In the wake of the Central Bank of Nigeria’s recent implementation of a 45% Cash Reserve Ratio (CRR), petroleum products marketers are facing significant hurdles in securing the necessary loans to procure increased quantities of diesel and aviation fuel from the Dangote Refinery. This development has cast a shadow over the ability of commercial banks to extend loans, affecting the procurement capacity of marketers.
Marketers, including notable figures like Mr. Felix Eribo, the Executive Director of Operations at Masters Energy Oil & Gas Limited, have voiced concerns over the financing challenges hindering their operations. Despite receiving offers from Dangote Refinery, they have been unable to commence transportation of products via vessels due to insufficient funding.
Eribo explained, “We have continued to get the offer but we have not started lifting with vessels, we are just buying with trucks. I was just discussing with them. The problem most of the marketers are having is this bank issue where CBN is making it difficult for banks to extend lending to buy full cargo.”

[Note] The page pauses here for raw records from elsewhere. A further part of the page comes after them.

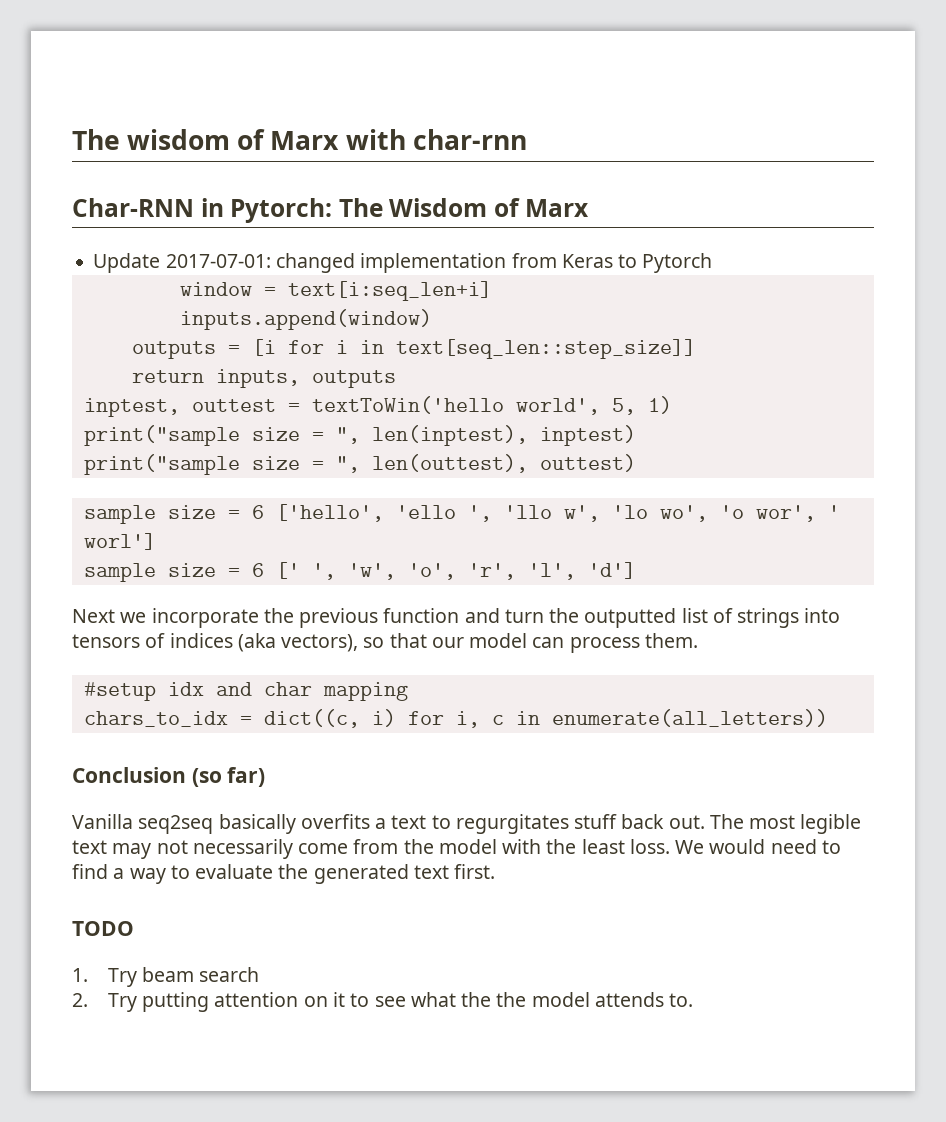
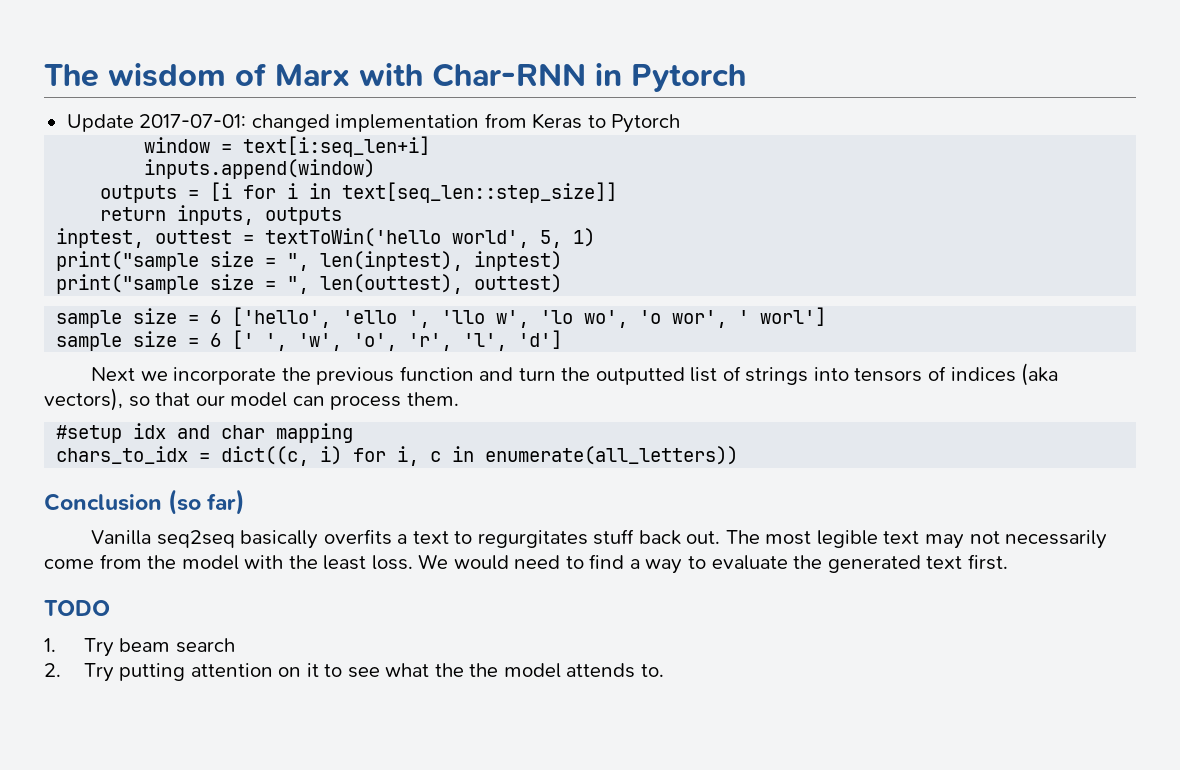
[412,129,527,150] char-rnn // -> (423, 74) none
[230,198,589,223] Pytorch: The Wisdom of Marx -> [631,64,746,92] Pytorch

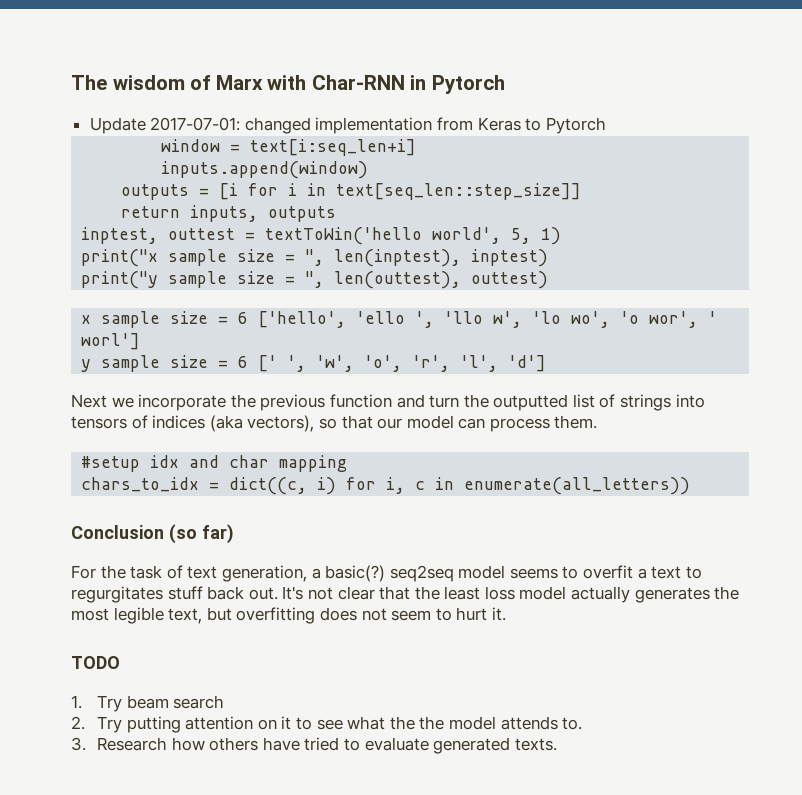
[56,251,200,271] print("sample -> [81,249,228,267] print("x sample
[56,274,200,294] print("sample -> [81,271,228,289] print("y sample
(563, 283) none -> [81,315,92,324] x
(827, 316) none -> [81,359,92,372] y
[90,529,392,549] Vanilla seq2seq basically overfits -> [71,565,634,582] For the task of text generation, a basic(?) seq2seq model seems to overfit
[725,530,1108,549] [44,554,1008,574] The most legible text may not necessarily come from the model with the least loss. We would need to find a way to evaluate the generated text first. -> [282,586,740,603] [71,607,506,624] It's not clear that the least loss model actually generates the most legible text, but overfitting does not seem to hurt it.
(664, 670) none -> [71,737,557,754] // 3. Research how others have tried to evaluate generated texts.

The imposition of the 45% CRR has exacerbated the situation, making it increasingly difficult for banks to provide loans of up to N15 billion for the purchase of petroleum products from Dangote Refinery and associated cargoes by marketers. Eribo highlighted the strain on banks, stating, “It’s because of this CRR that they introduced – the 45 per cent CRR. It’s seriously giving banks problem. So, they now have this singular obligor problem. Some of those banks are finding it difficult to cough out N14 billion to N15 billion to give to marketers.”
With the financing bottleneck tightening its grip, the petroleum industry is bracing for potential disruptions in the supply chain, underscoring the urgent need for intervention to address the funding woes faced by marketers.